I am still at that stage of my return when I can close my eyes and feel myself right there - I hear the sound of the hah-de-dahs as they fly overhead at dawn and at dusk. I can imagine myself in a restaurant, I can taste the lamb curry, and I can hear the people around me talking in a familiar accent.
I can feel the sand scrunching underfoot as I walk along Muizenberg beach, I hear the great silence of Namakwa. It feels like I can still lie outside on the stoep of the little cottage we rented and reach up and touch the night sky, heavy and glistening with stars and planets.l I can see the Southern Cross and the Milky Way. I open the curtains of my room in Bakubung and see Wildebeest grazing not too far away. The Warthog family greet the day. I can smell the dry veld, and still can deeply inane the wonderful aromas of the flowers in the Hantam Reserve and all around us in Namakwa.
I can still feel and imagine all these things, but the memories are beginning to slip away, overrun by the constant noise of the demolition crew in our street - down goes a school, changes, changes.
On my first day driving down 23rd Street in Richmond I see more shuttered shops and buildings.
A drive by shooting takes place right near the office at 2.00 p.m.  I am back.













Friday, October 3, 2014

To Fast or Not?

Kol Nidre night of the Yom Kipur of the War, was spent in the disco of Ein Dor. It was the first time since my bat mitzvah that I was not fasting.
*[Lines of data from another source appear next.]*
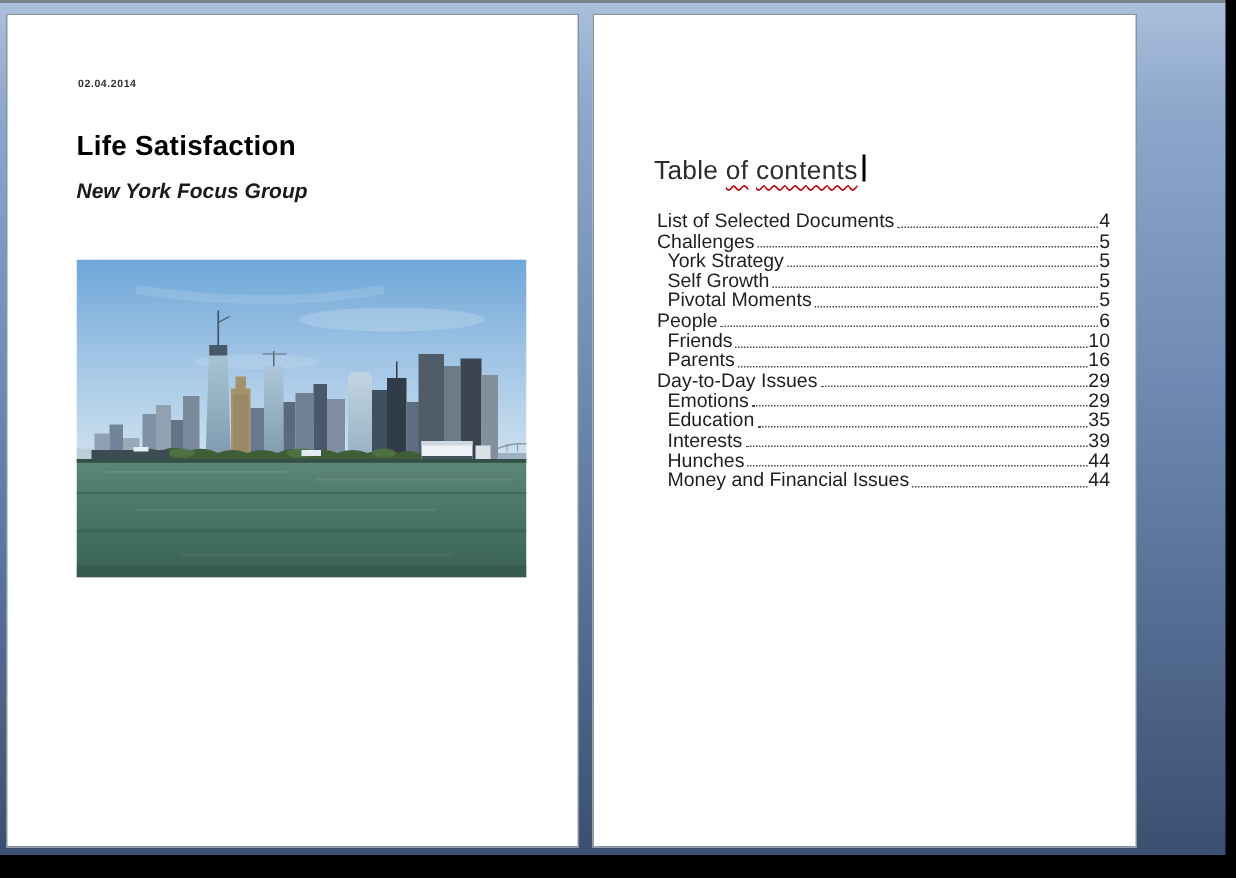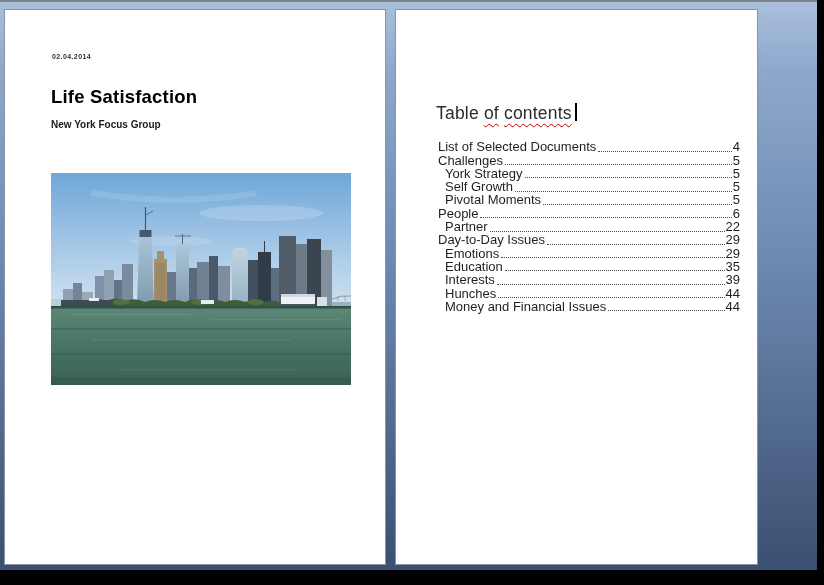"New York Focus Group" .doc-subtitle { font-size: 10px -> 14px; font-style: none -> italic }
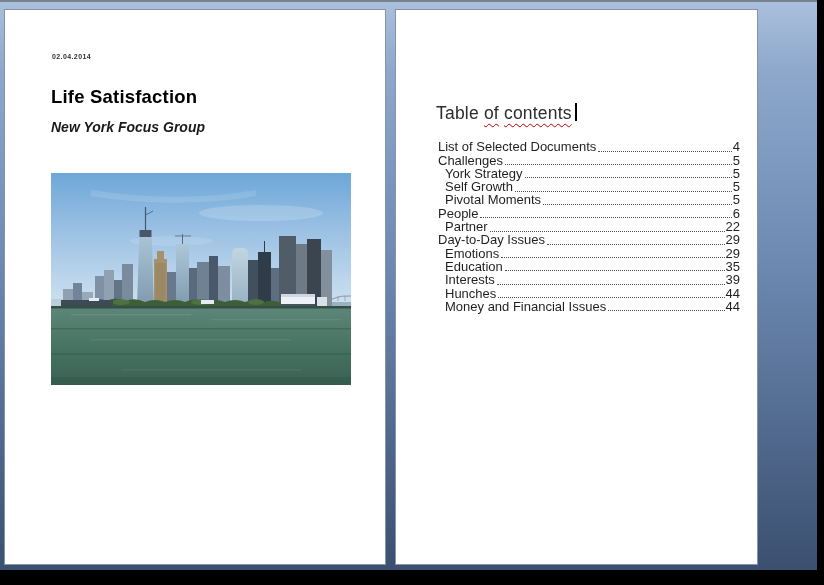"Friends" div.toc-row { html: none -> <div> <span>Friends</span> <span></span> <span>10</span> </div> }
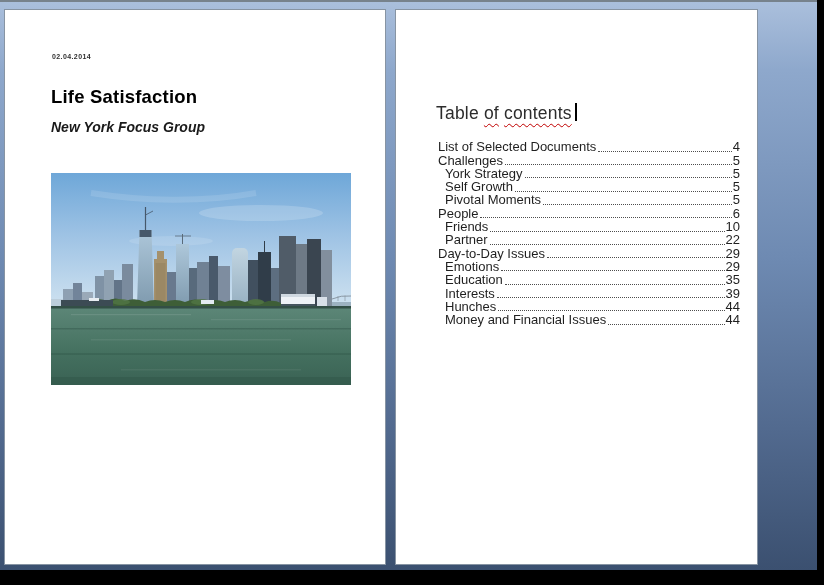"Parents" div.toc-row { html: none -> <div> <span>Parents</span> <span></span> <span>16</span> </div> }
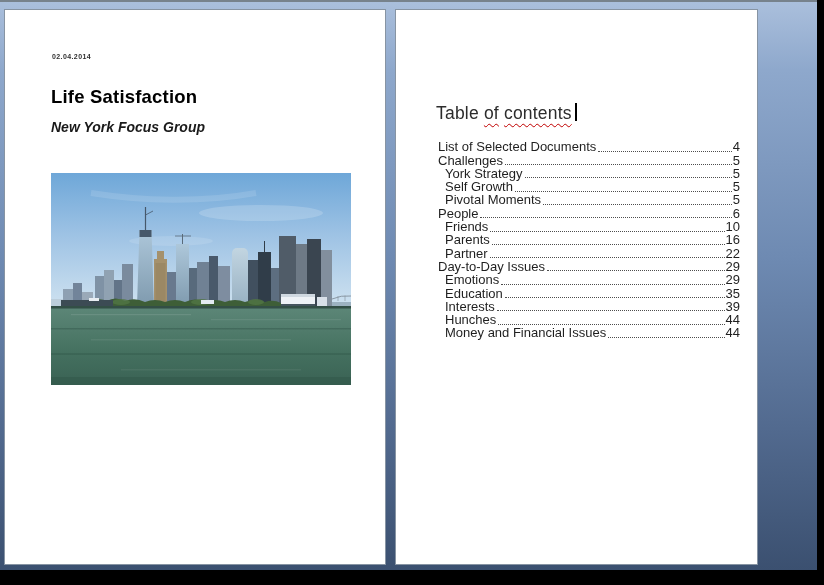"Partner" div.toc-row { html: <div> <span>Partner</span> <span></span> <span>22</span> </div> -> none }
This was because I was living on the kibbutz where no one seemed even to know about Yom Kipur. My first Yom Kipur there was so strange, because it was a day like any other and I worked in the children's house just like on any other day of the year. Growing up in South Africa it was a really special day, and everyone went to the synagogue and everyone fasted.
When the war broke out the next day I silently vowed to myself that if we all survived, then I would fast every Yom Kipur from then on. We did not all survive, but nevertheless, I kept to my vow and have always fasted - except for last year, Yom Kipur 2013. It was 40 years since the war, and I was on Kibbutz Ein Dor. Over the years, many things had changed, including Yom Kipur. For Kol Nidre there was a lovely, meaningful service next to the moadon (clubhouse.) Many people fasted and observed Yom Kipur. I was staying with a good friend and would be there for only that night - as usual it was extremely hot. We went to the cemetery very early in the morning and spent time sitting under the trees, amongst the graves, talking, remembering, just being. The thing that was completely different for me was that I did not fast. The friend I was staying with had asked other friends over for dinner, and for me it was more important to be with them thnt to be alone and to fast.
The sky did not fall, the earth did not open - the day continued and ended with the blowing of the shofar, night came, dawn came, another day ......
This year I am in America, and have decided that I shall fast, and I realize way - it is this symbolic act which ties me to the unbroken chain of my 'tribe,' to my ancestors, and here in the diaspora I do not want to break that chain.